If those fall apart, that's not positive news for the global real estate industry. "It takes out a class of buyers that could potentially buy at higher prices," Tal said.
China's overseas direct property investment has already fallen 82 percent in the first half of 2017. Analysts forecast the downward trend will continue, leading to a "material slowdown," with transaction volume and prices expected to come under pressure, according to a Morgan Stanley report.
It's not all bearish news. Going forward, "some of the money that would have been deployed offshore could now be deployed onshore, and that could be a positive for the Chinese market," said Nicholas Holt, head of Asia Pacific research at real estate consultancy Knight Frank.

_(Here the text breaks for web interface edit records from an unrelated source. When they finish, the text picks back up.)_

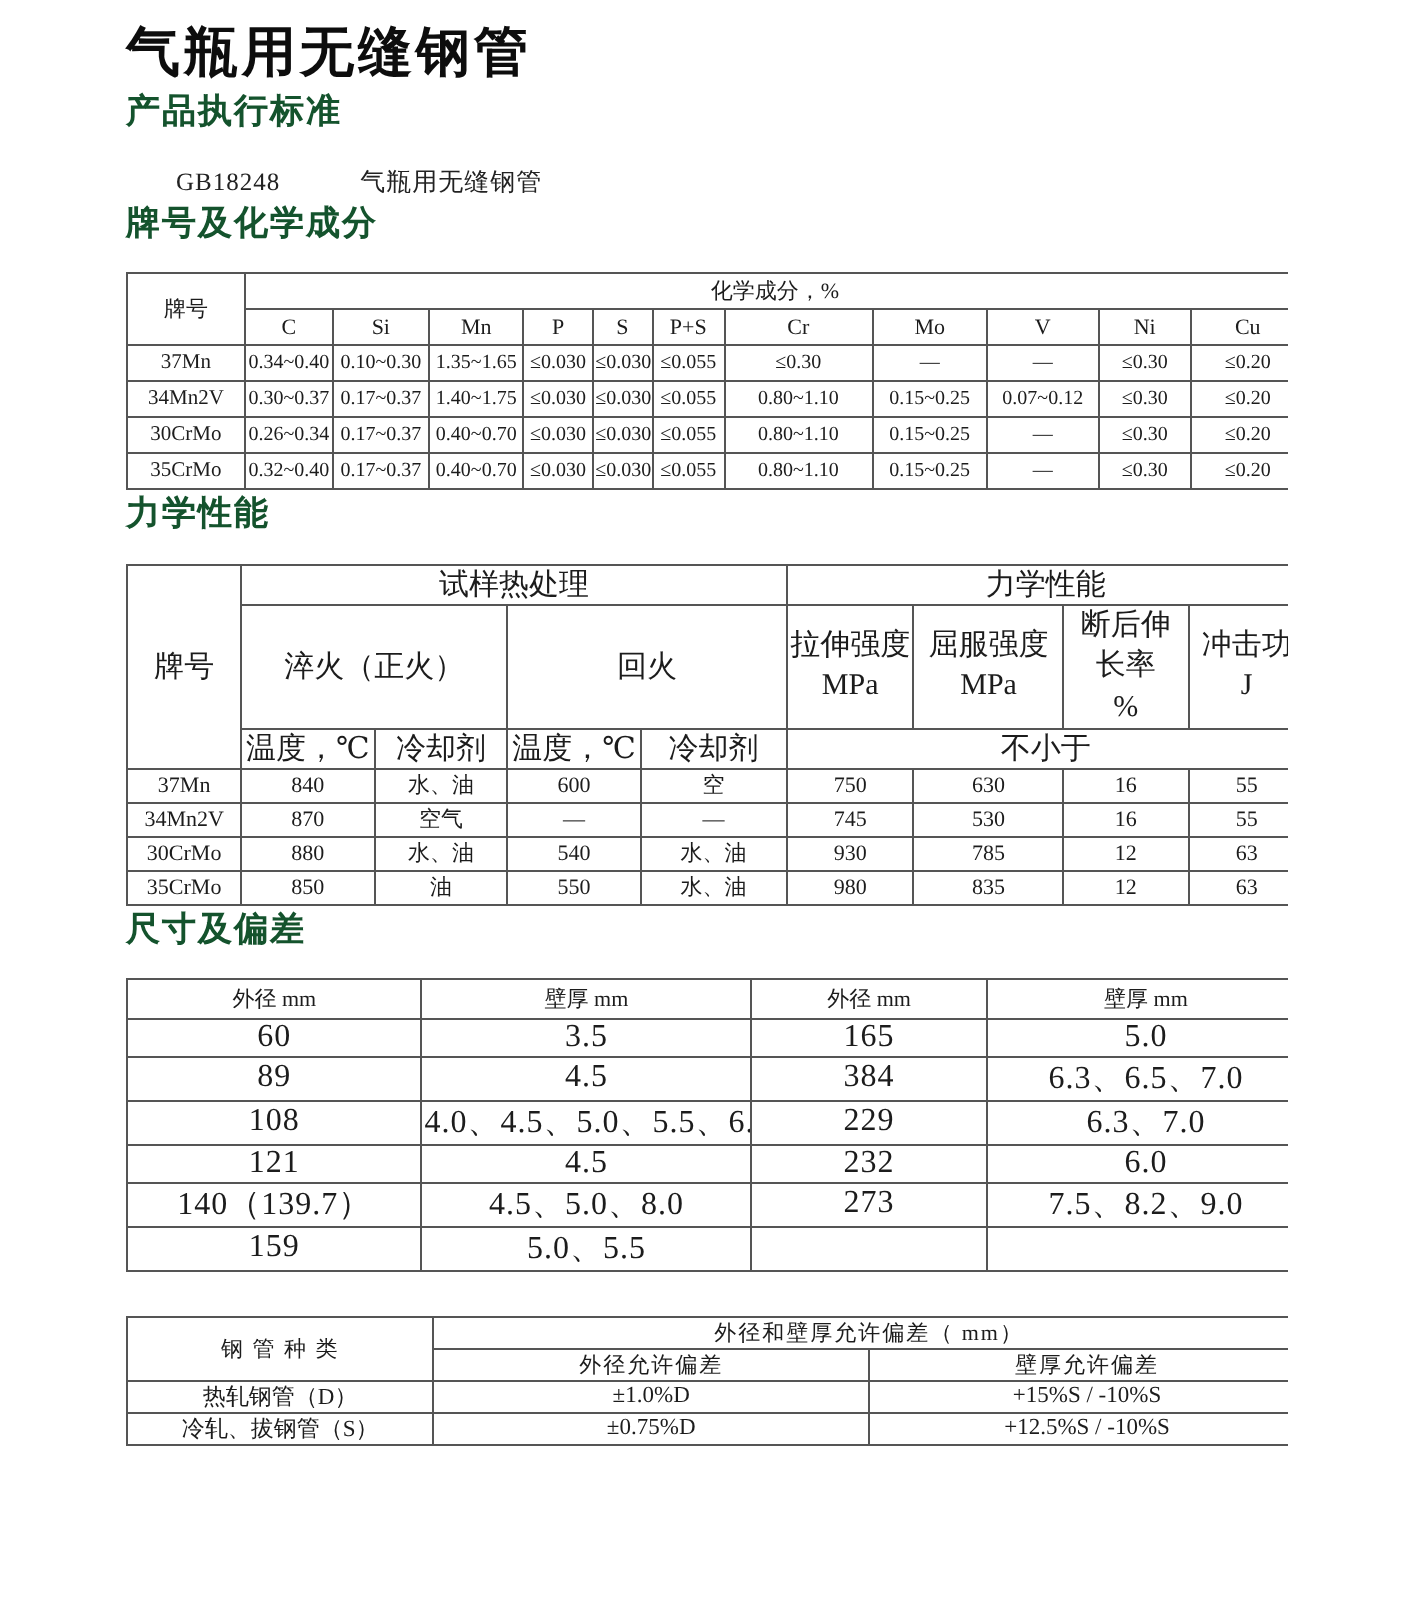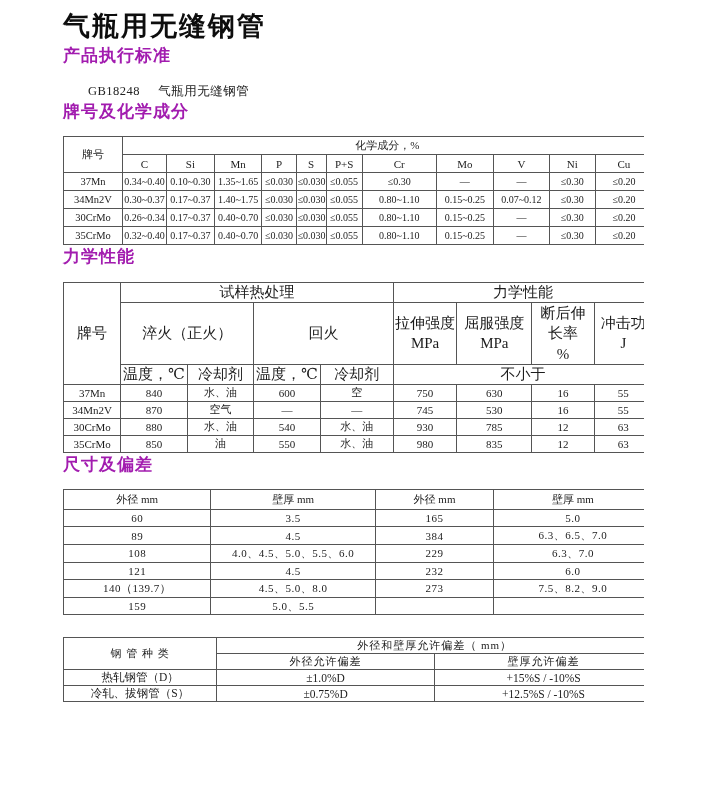"产品执行标准" h2.sec { color: #a21caf -> #14532d }
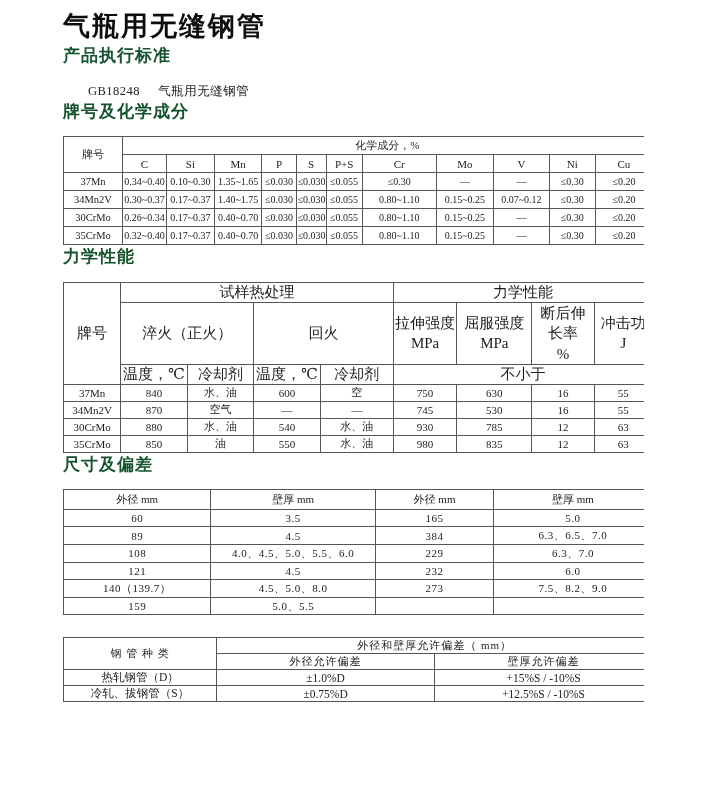"GB18248" .std-line .code { margin-right: 18px -> 40px }
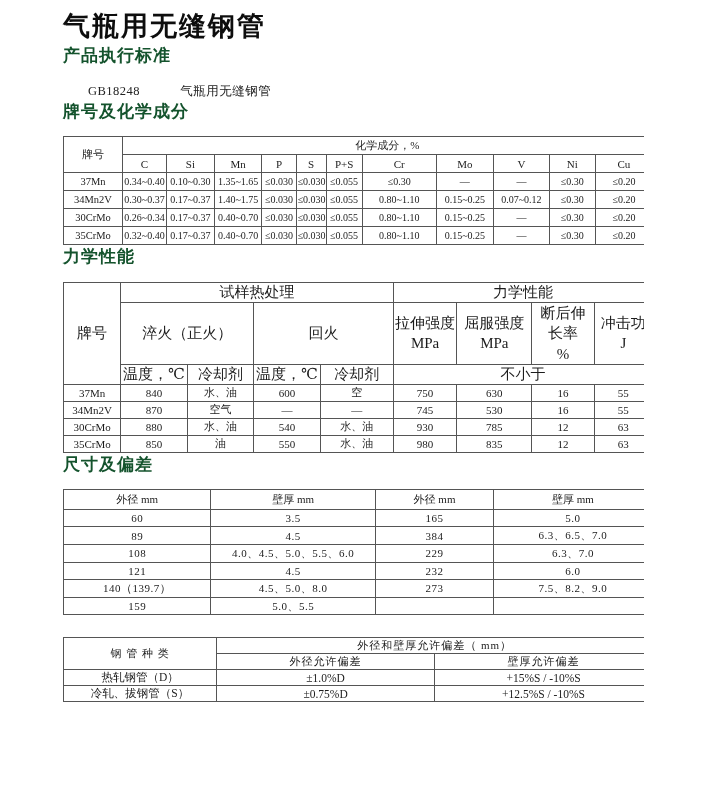"60" table.dim td { font-size: 11px -> 16px }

But here's the catch: China's domestic property market is historically volatile, and trying to control the real estate bubble has long vexed authorities. So that's yet another way Beijing's crackdown on overseas investment could lead to unintended consequences.
The government's curbs have dramatically slowed outbound deals from China. They're down 40 percent in the first six months of the year to $74 billion. But experts anticipate the tide to eventually turn as Chinese companies keep looking for ways to invest abroad.
"There's been such a relaxation after the whole world was awash with Chinese money in these deals ... [but] there is still a lot money sitting in China, and Asia in general, looking for diversification," Tal said.
"The reasons to get the money out are still there — when there's a lot of money that needs to move, it finds a way."
Correction: This story has been updated to correct the spelling of Chunshek Chan's name.